[Distutils] Fw: Q about best practices now (or near future)

Nick Coghlan ncoghlan at gmail.com
Thu Jul 18 10:35:52 CEST 2013


On 18 July 2013 17:44, Vinay Sajip <vinay_sajip at yahoo.co.uk> wrote:
> Sorry, accidentally left distutils-sig off when replying.

Since I already replied off list, there's no way this dual
conversation over the same emails will get confusing, nope, uh-uh :)

> ----- Forwarded Message -----
>> From: Vinay Sajip <vinay_sajip at yahoo.co.uk>
>> To: Nick Coghlan <ncoghlan at gmail.com>
>> Cc:
>> Sent: Thursday, 18 July 2013, 8:41
>> Subject: Re: [Distutils] Q about best practices now (or near future)
>>
>>>  From: Nick Coghlan <ncoghlan at gmail.com>
>>
>>
>>
>>>  Then (help) write the missing PEP! PEP's don't appear out of
>> nowhere,
>>
>> I think I have been helping as and when I can by participating in the various
>> discussions,

I apologise for that crack - you deserve better than that.
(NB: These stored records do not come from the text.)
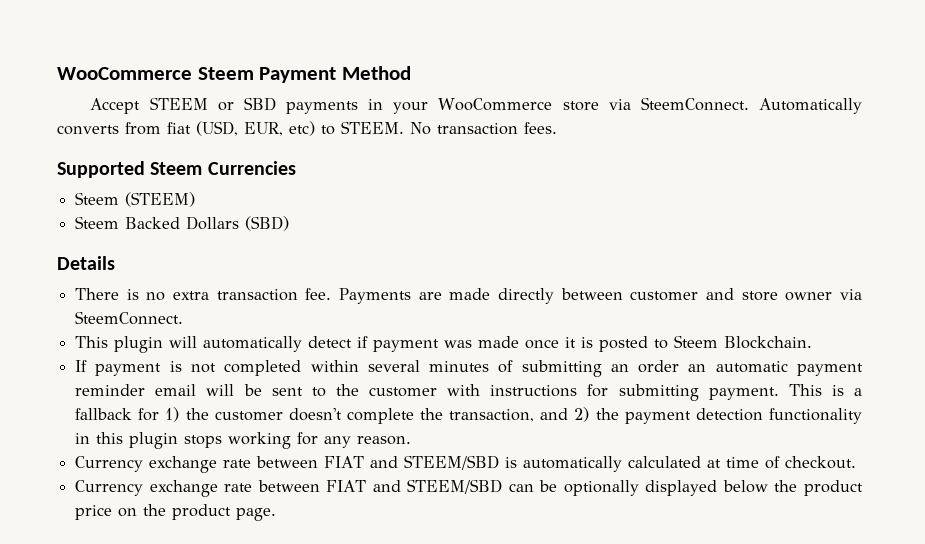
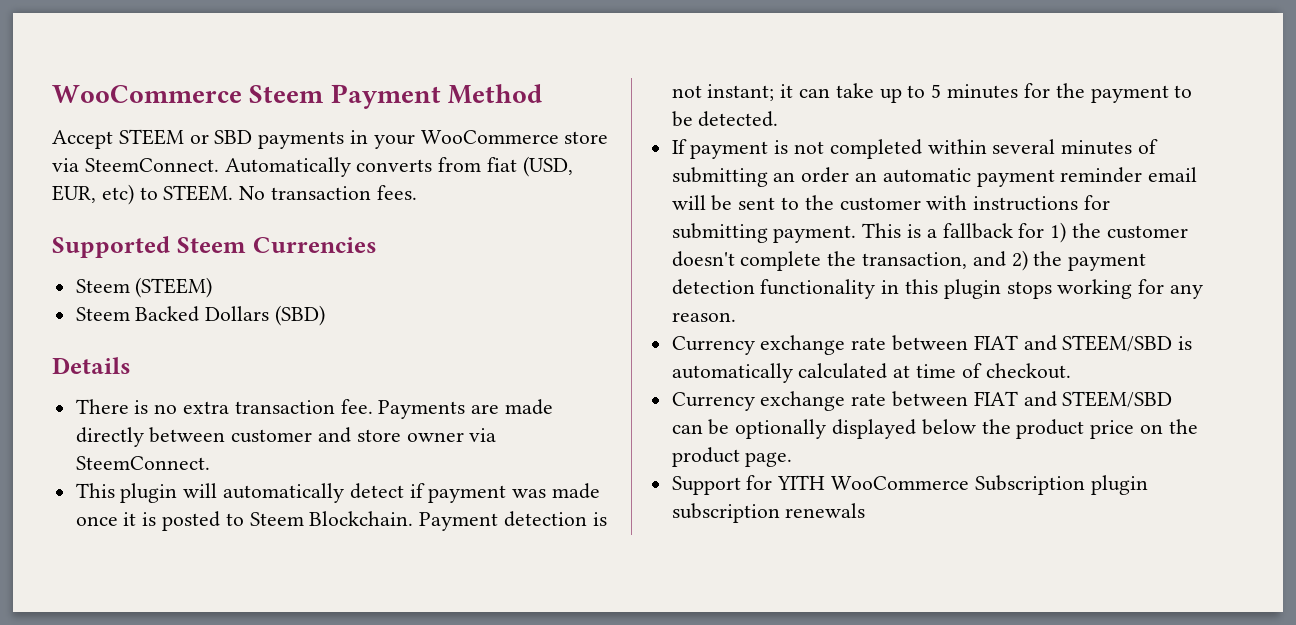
+ Payment detection is not instant; it can take up to 5 minutes for the payment to be detected.
+ Support for YITH WooCommerce Subscription plugin subscription renewals

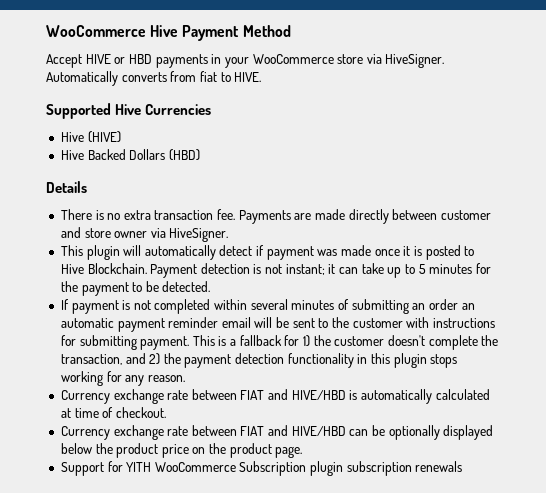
- WooCommerce Steem Payment Method
+ WooCommerce Hive Payment Method
- Accept STEEM or SBD payments in your WooCommerce store via SteemConnect.
+ Accept HIVE or HBD payments in your WooCommerce store via HiveSigner.
- Automatically converts from fiat (USD, EUR, etc) to STEEM. No transaction fees.
+ Automatically converts from fiat to HIVE.
- Supported Steem Currencies
+ Supported Hive Currencies
- Steem (STEEM)
- Steem Backed Dollars (SBD)
+ Hive (HIVE)
+ Hive Backed Dollars (HBD)
- Payments are made directly between customer and store owner via SteemConnect.
+ Payments are made directly between customer and store owner via HiveSigner.
- This plugin will automatically detect if payment was made once it is posted to Steem Blockchain.
+ This plugin will automatically detect if payment was made once it is posted to Hive Blockchain.
- Currency exchange rate between FIAT and STEEM/SBD is automatically calculated at time of checkout.
+ Currency exchange rate between FIAT and HIVE/HBD is automatically calculated at time of checkout.
- Currency exchange rate between FIAT and STEEM/SBD can be optionally displayed below the product price on the product page.
+ Currency exchange rate between FIAT and HIVE/HBD can be optionally displayed below the product price on the product page.

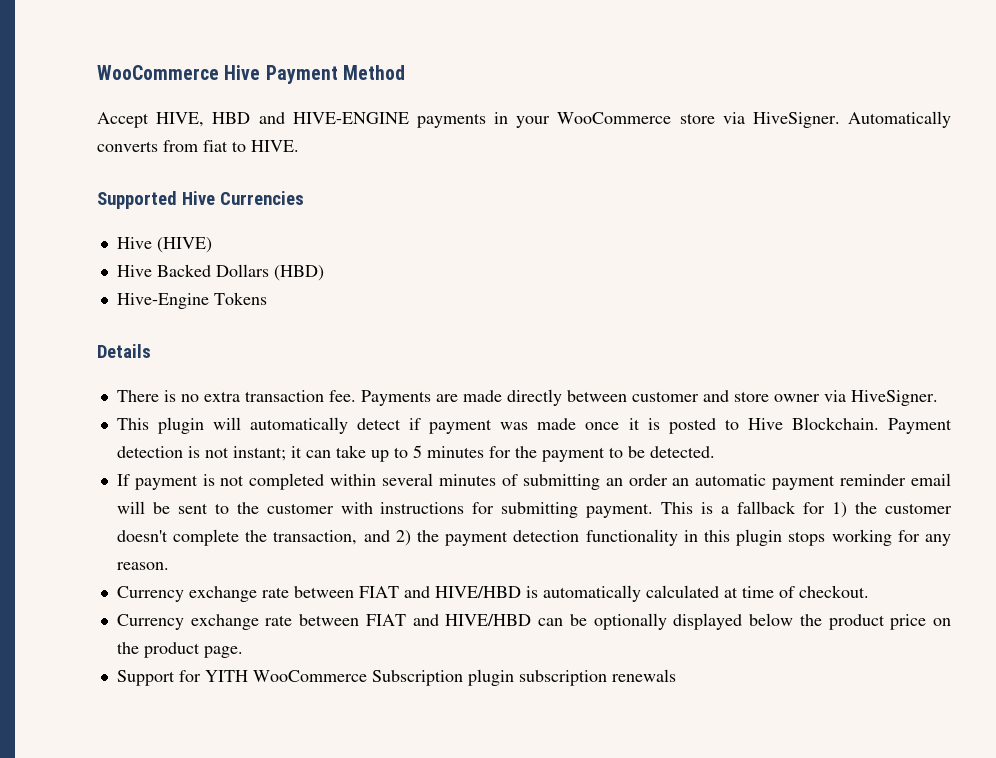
- Accept HIVE or HBD payments in your WooCommerce store via HiveSigner.
+ Accept HIVE, HBD and HIVE-ENGINE payments in your WooCommerce store via HiveSigner.
+ Hive-Engine Tokens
> but the PEP has to be written by a champion. I clearly can't be
>> a champion for this,

As I said off-list, I think you might make a good champion for an
explicit bootstrapping PEP. I've already stated I'm no longer a fan of
implicit bootstrapping at first use, but some valid concerns have been
raised about the bundling approach as well. A middle ground where:

1. We provide an explicit bootstrapping script as a "getpip" module
2. This is added to the standard library in 3.4+
3. This is added to the Python Launcher for Windows for earlier versions
4. The following installers gain a "Boostrap pip?" option:
    * Python Launcher for Windows
    * CPython Windows installer
    * CPython Mac OS X installer

>>>  these approaches (up to and including misstating that dislike as "not
>>
>>>  going to happen"), that just means the arguments in favour would need
>>>  to be a bit more persuasive to convince me I am wrong.
>>
>> That's not how "not going to happen" comes across. You're
>> saying it's a misstatement in this off-list mail, but as you are the
>> packaging BDFL, some people on-list would just give up when they saw that.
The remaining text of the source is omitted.